Jerod Morris: When you listen back to old episodes that you’ve done either when you’re editing them or just listening to them — especially interview episodes — do you ever have moments where you think, “Man, I should have asked the follow up question there.” Like you didn’t think about it in the moment, so you didn’t ask. But then you’re listening back to it, and it’s like, “Man, I missed an opportunity for a good follow-up question.” Does that ever happen to you?
Jon Nastor: Yes. Many times, so I’ve stopped listening to them.
Jerod Morris: I ask you this because it happened to me in our last episode, and I was editing it up last night. You said something and I realized there has to be this whole great story there. I don’t know why, but I didn’t ask you a follow-up question.
You told us in the last episode about how your daughter started a podcast and how you helped her out with it. Every single time I’ve listened back to it, I found myself wanting a little more background, a little more backstory on that. How did that come about? What were the goals, and how did it all end up?
Jon Nastor: We met Pat Flynn last year and John Lee Dumas, actually, at a small, small conference in the Philippines, and my daughter was with me. She started a blog on our trip. We were on a trip for I think just over two months. She started a blog. She was blogging. It got around the conference, so people started talking to her about her blog and these funny stories she was writing.
John Lee Dumas started talking to her, “You should really podcast. You should podcast.” I had never even thought of that. Then Pat came over at one point, we were eating lunch, and he came over and sat with us, and he’s like, “Sadie, if you really want to start a podcast, tell your dad. He ll email me when you get home, and I will buy you all the gear to get you going” — which is amazing, right?
Jerod Morris: That’s awesome. Yeah.
Jon Nastor: I know. That’s what I said. So he did, and this is actually the gear I’m talking through. We got home then a couple of months later and she worked out what she wanted, the branding of it, and we went through the whole process right from the beginning. We named it. We came up with a really awesome format that she could come up with. She did a weekly show. She did 16 episodes, I believe. I think she’s already broke 10,000 downloads — which is amazing.
Jerod Morris: Wow. Really?
Jon Nastor: Yeah. She hasn’t actually done it now in two months it’s been. She stopped. She kind of ran out of what she wanted to do with that show, but she still gets around 1,500 downloads a month from it, which is amazing. She’s already working on another show. That show is called Between Two Worlds, and she was nine years old when she did it. She reads voraciously, so she did it about a book.
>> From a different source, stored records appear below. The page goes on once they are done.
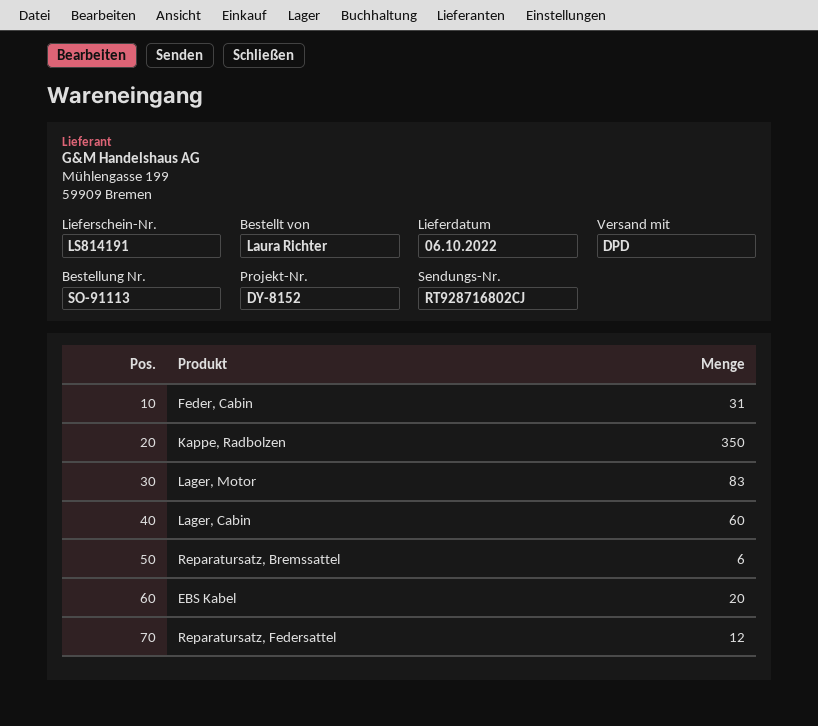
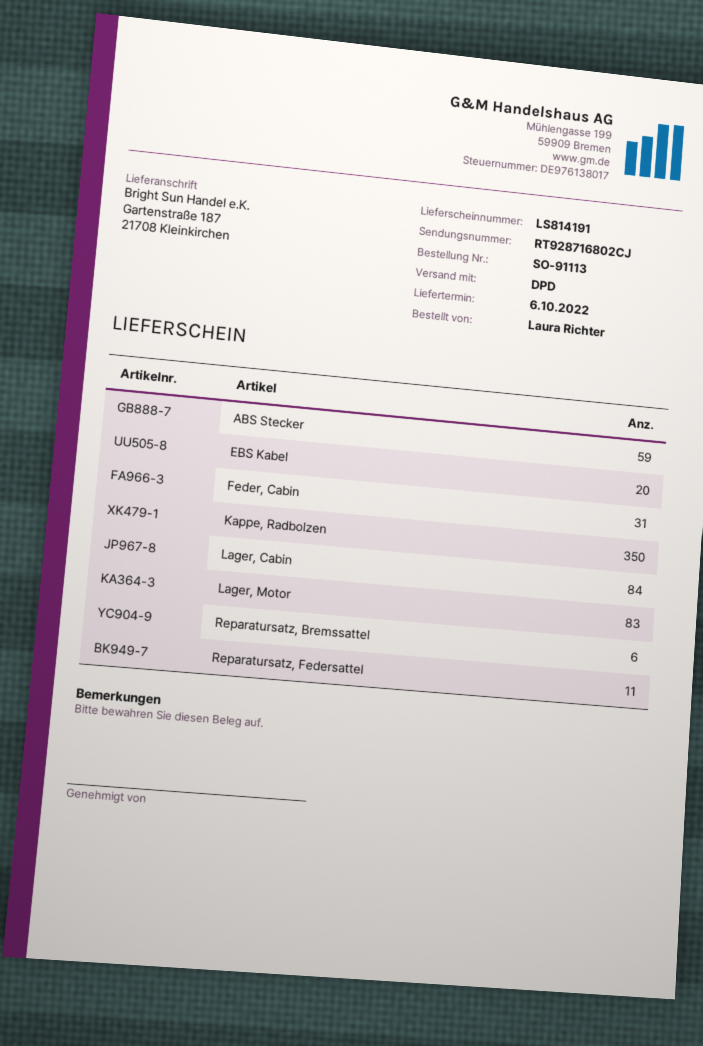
Lager, Cabin: 60 -> 84
Reparatursatz, Federsattel: 12 -> 11
ABS Stecker: none -> 59

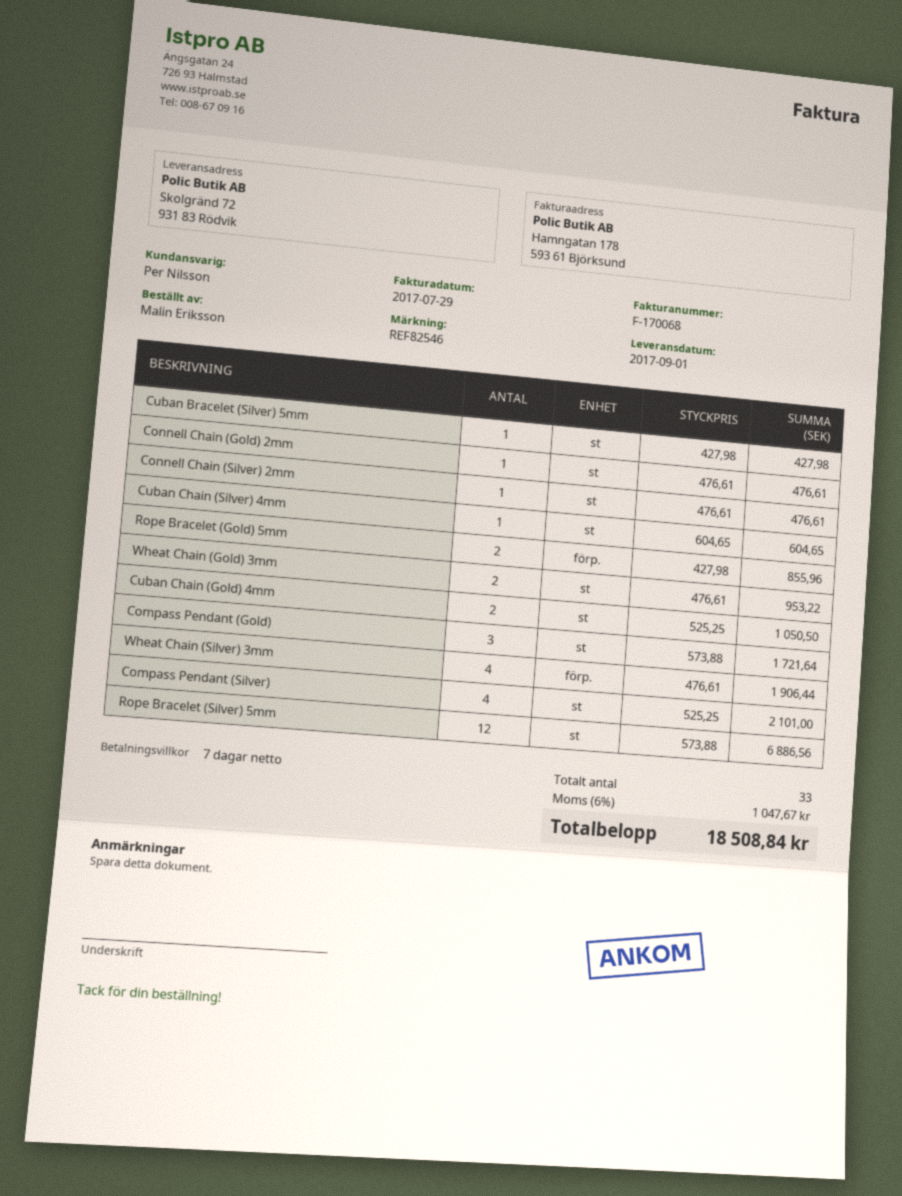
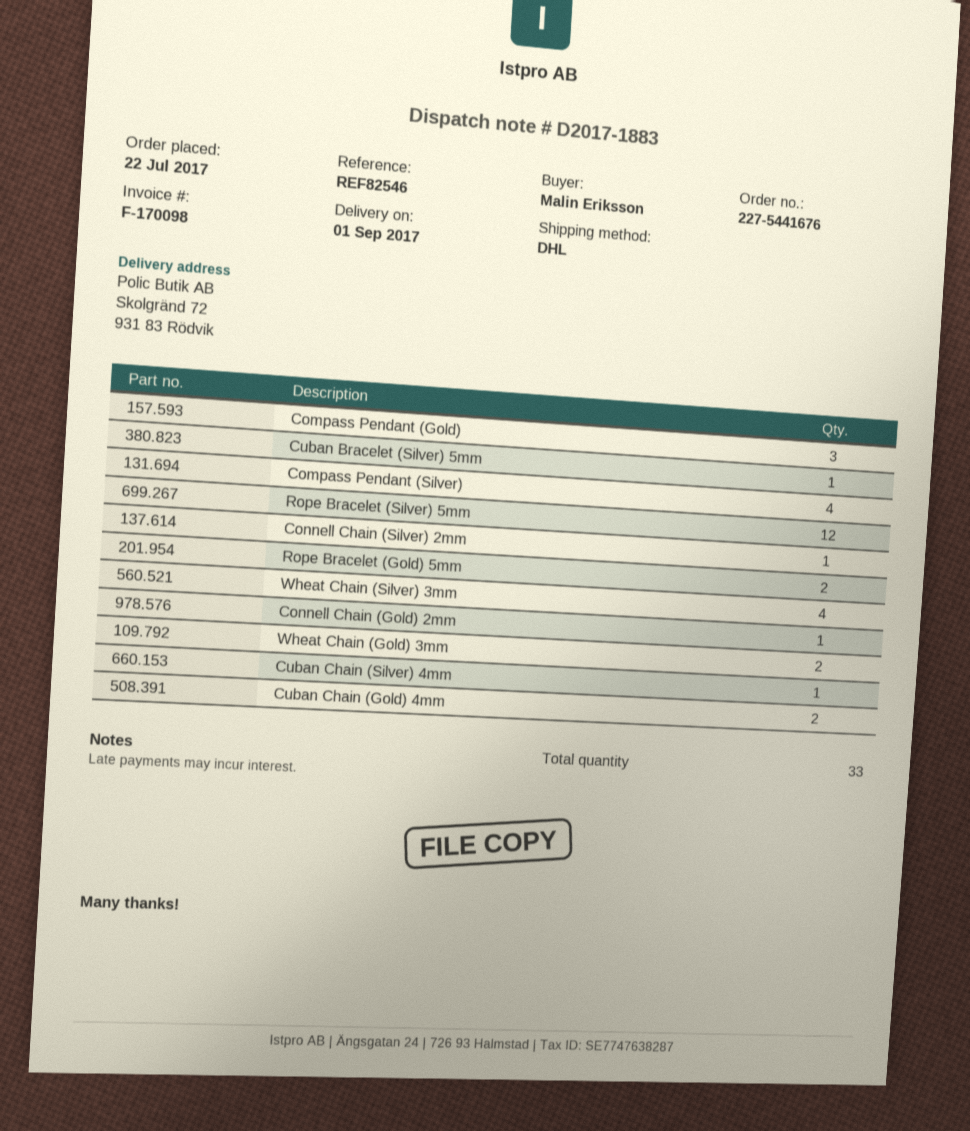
invoice number: F-170068 -> F-170098

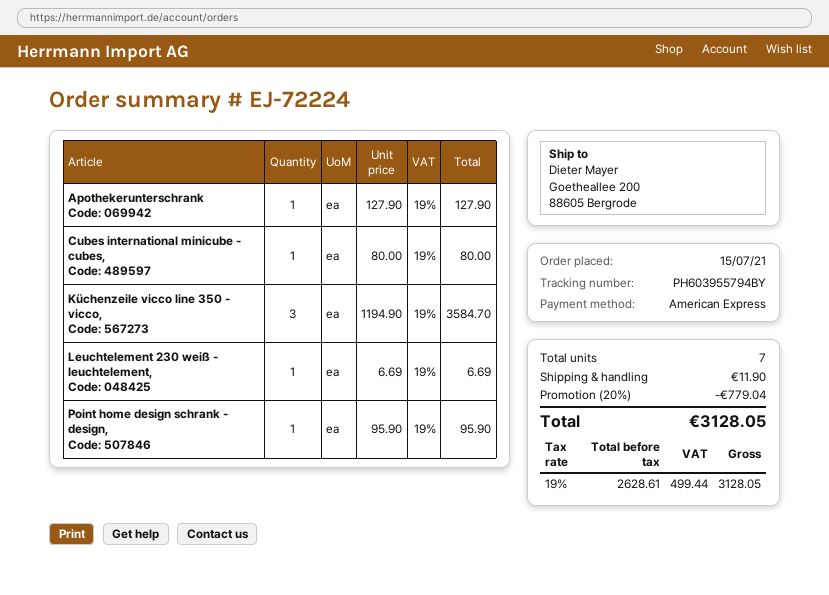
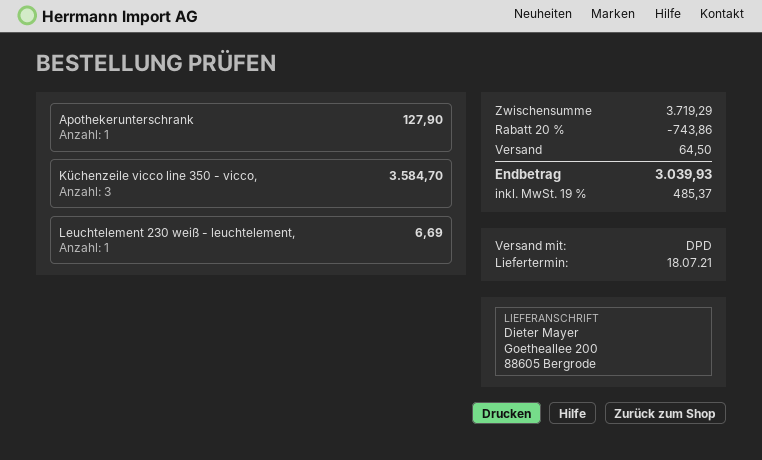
Cubes international minicube - cubes,: 1 for 80.00 -> none
Point home design schrank - design,: 1 for 95.90 -> none
discount: 20% = 779.04 -> 20% = 743.86
shipping: 11.90 -> 64.50
tax: 19% = 499.44 -> 19% = 485.37
total: 3128.05 -> 3039.93

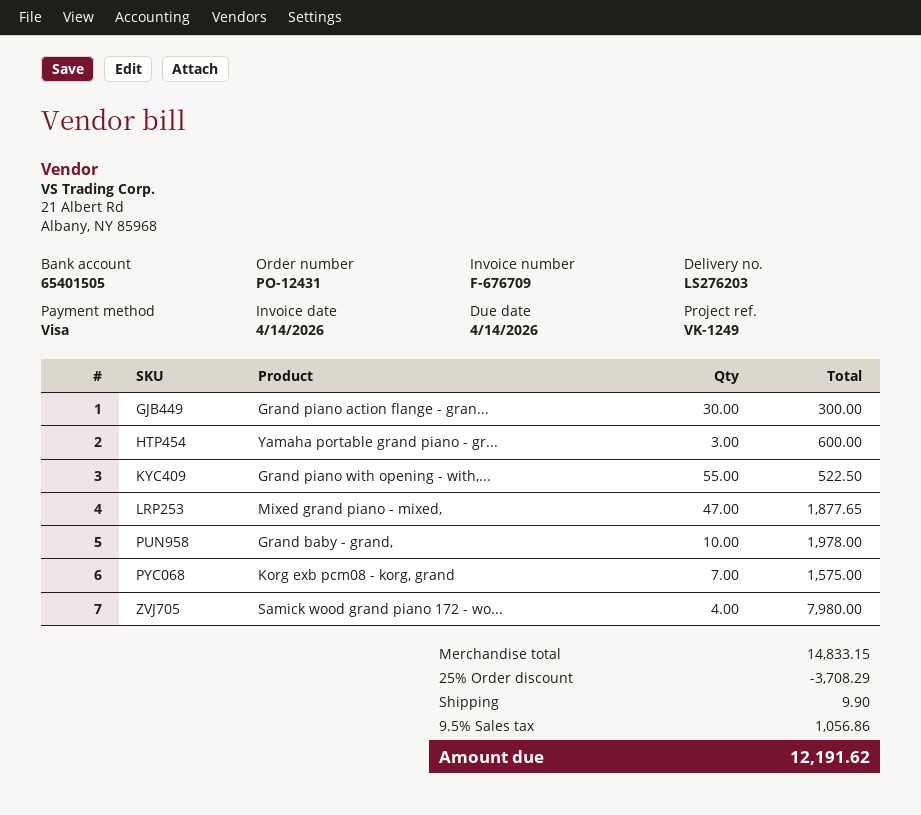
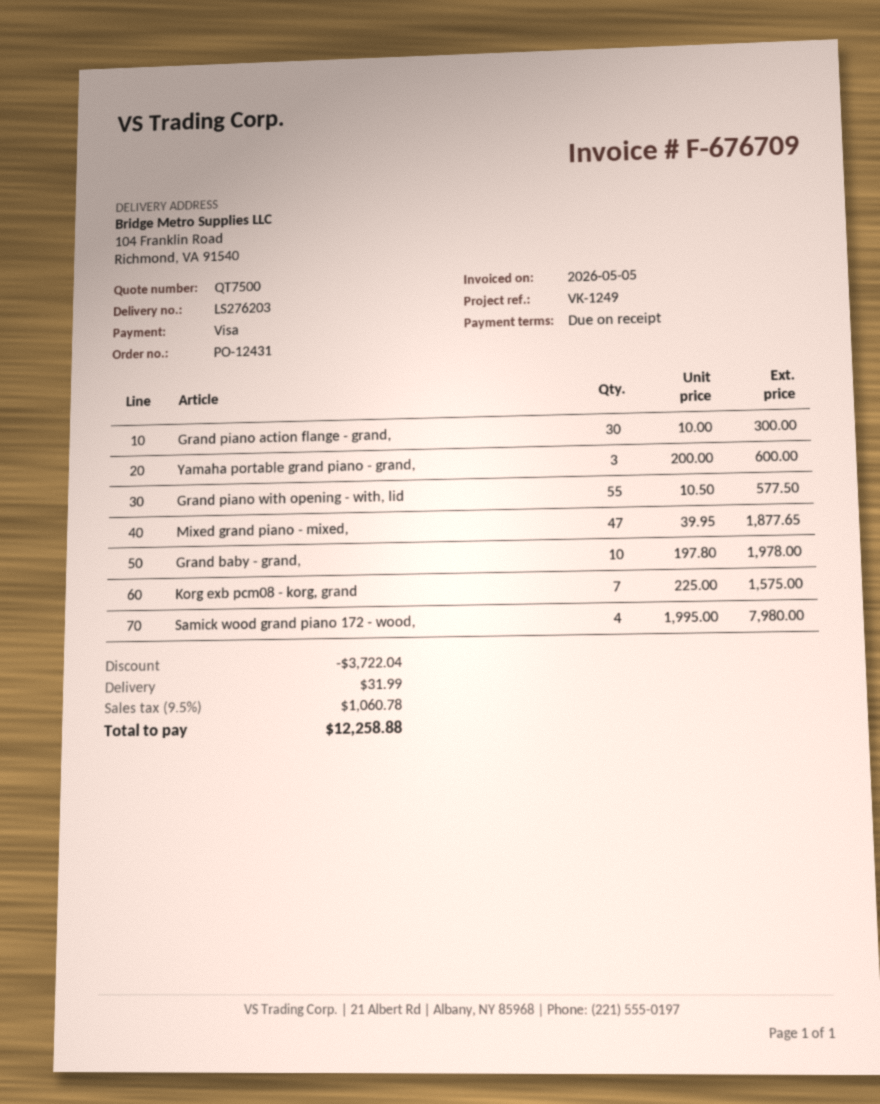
invoice date: 2026-04-14 -> 2026-05-05
Grand piano with opening - with,...: 55 for 522.50 -> 55 for 577.50
discount: 3708.29 -> 3722.04
shipping: 9.90 -> 31.99
tax: 9.5% = 1056.86 -> 9.5% = 1060.78
total: 12191.62 -> 12258.88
She tore apart a book quickly and made it fun for kids, and then she did this format of ‘The Joke Store,’ and it was so adorable.
I did editing for it myself, and there are all these sound effects. Actually, there was this band we saw. We drove to Chicago last year to see this band called Koo Koo Kanga Roo, who my daughter fell in love with. She actually just emailed them and was like, “I’m starting this podcast, and I would love to be able to use some of your music.” They got back to her. We jumped on Skype. She told them all about it, and they actually wrote her all these different songs. They sent us eight different tiny little snippet tracks. She talked about The Joke Store and all the different transitions she was going to do, and they did all of it for her. It was amazing.
Jerod Morris: Wow. That’s really cool. That’s even better than I imagined that it was going to be.
Jon Nastor: It’s amazing. It blew me away the whole time. It was amazing. I can never thank Pat enough for doing that for her and then for me, obviously, and helping. Just the way she did it. She followed the steps, and it worked super well for her. She was kind of blown away by it and really daunted, obviously. She was looking at first when there were like 10 people downloading it and 15. She was cool with that, but then it was like, “Wow, you did 300 downloads today,” and she stopped looking, like she didn’t want to. She still gets emails from young kids and stuff. It’s adorable.
Jerod Morris: What a great story. We might have to have her on here for an interview and get the full story from her.
Jon Nastor: She’d love it.
Jerod Morris: Wow. That is great. Good. I’m glad I asked you that then. That’s really cool.
Jon Nastor: Me too, actually. I love this story. It makes me happy.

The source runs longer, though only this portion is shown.